Sempre in merito alla gestione economica, Lotito avverte la necessità di precisare come nel calcio vi siano delle regole da rispettare, nelle quali il presidente biancoceleste crede fermamente, e che non possono essere eluse dall’arrivo di Paperoni d’oltreoceano, riferendo una frecciatina a DiBenedetto, prossimo rivale dell’altra sponda del Tevere. «Si parla tanto dello Zio Tom dall’America, ma lui non può mettere dei soldi. Per farlo deve passare per una serie di iniziative per incrementare i ricavi. Il problema è che se lo faccio io passo per tirchio, ma ci sono delle norme che dovranno essere rispettate».

Pertanto, considerando la lunga assenza della Lazio dalla Champions (dal 2007), l’obiettivo è quello di affrontare l’eventuale qualificazione seguendo una linea di progettualità, puntando a preservare i giocatori di maggior rilievo, ed inserendo innesti di valore, top players che consentano di effettuare il cosiddetto “salto di qualità”, oltre che di giocatori giovani ma dal grande potenziale, come finora è accaduto nella gestione Lotito: «Ci sono giocatori sconosciuti, ma che hanno grandi qualità e che possono fare la differenza».

Fra i top players già in organico, gli unici dubbi riguardano la permanenza di Mauro Zarate, mentre sembrava in via di definizione la questione del rinnovo contrattuale di Fernando Muslera (in scadenza nel 2012), anche se – negli ultimi giorni – pare siano sorti ulteriori intoppi: «L’intesa per il rinnovo era già stata firmata, ma poi il ragazzo e l’agente hanno voluto disattendere l’accordo sottoscritto. Ad ogni modo, siamo fiduciosi che alla fine la situazione possa ricomporsi».

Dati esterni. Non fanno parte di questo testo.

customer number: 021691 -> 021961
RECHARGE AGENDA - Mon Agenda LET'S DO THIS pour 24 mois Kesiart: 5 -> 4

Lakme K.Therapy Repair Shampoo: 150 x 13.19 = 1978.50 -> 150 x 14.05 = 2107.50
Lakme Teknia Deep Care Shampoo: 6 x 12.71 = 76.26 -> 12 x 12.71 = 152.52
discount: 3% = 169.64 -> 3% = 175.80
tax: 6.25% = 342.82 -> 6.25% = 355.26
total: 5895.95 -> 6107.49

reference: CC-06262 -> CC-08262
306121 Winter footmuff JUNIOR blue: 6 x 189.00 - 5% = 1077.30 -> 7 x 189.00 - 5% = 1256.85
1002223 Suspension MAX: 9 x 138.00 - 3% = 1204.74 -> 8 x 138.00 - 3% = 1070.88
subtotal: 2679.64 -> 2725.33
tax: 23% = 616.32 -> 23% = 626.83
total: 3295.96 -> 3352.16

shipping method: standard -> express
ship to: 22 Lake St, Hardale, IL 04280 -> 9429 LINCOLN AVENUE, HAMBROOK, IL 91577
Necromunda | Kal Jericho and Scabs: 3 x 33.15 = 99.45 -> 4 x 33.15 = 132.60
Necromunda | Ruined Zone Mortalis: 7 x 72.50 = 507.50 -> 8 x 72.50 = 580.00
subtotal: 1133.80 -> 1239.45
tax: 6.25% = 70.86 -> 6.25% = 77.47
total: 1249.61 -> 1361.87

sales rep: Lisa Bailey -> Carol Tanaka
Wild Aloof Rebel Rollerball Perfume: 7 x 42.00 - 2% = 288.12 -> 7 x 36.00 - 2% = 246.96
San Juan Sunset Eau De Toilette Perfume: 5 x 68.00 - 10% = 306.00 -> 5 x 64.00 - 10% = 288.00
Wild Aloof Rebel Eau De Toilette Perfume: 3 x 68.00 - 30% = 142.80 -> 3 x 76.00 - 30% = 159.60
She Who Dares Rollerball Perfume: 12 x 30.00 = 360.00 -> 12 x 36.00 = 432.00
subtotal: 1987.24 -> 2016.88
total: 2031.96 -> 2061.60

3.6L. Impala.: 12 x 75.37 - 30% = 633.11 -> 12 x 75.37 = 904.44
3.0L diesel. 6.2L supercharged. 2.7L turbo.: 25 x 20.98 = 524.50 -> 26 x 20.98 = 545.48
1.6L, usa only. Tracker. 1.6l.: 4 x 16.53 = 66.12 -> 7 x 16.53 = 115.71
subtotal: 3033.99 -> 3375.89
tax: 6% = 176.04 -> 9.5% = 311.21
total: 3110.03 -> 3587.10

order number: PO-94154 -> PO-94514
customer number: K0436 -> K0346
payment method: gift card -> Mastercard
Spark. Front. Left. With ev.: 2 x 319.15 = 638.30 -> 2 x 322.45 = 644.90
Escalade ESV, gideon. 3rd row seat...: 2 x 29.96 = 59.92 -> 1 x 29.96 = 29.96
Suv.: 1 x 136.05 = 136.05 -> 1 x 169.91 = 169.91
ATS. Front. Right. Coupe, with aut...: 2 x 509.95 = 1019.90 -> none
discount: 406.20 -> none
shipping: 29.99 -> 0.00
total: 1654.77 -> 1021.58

Punto fermo del progetto sarà il tecnico goriziano Edi Reja, con il quale il presidente dimostra di avere un feeling particolare, un’unione di intenti vera e propria, ed è per quato che per Reja vi sono solo parole di elogio:  «Ha dimostrato il suo valore anche nella gara con il Napoli, ha tutta la mia stima e considerazione. Lui non condivide le critiche strumentali e distruttive. Noi vogliamo solo essere rispettati per quanto dimostriamo in campo, vogliamo essere giudicati solo per quello che uno fa. Reja non si spiega le critiche che gli vengono rivolte a priori, ed ha ragione. Ecco perché punto su di lui ed ecco perché dopo il San Paolo si dovrà ripartire alla grande per raggiungere un traguardo importante».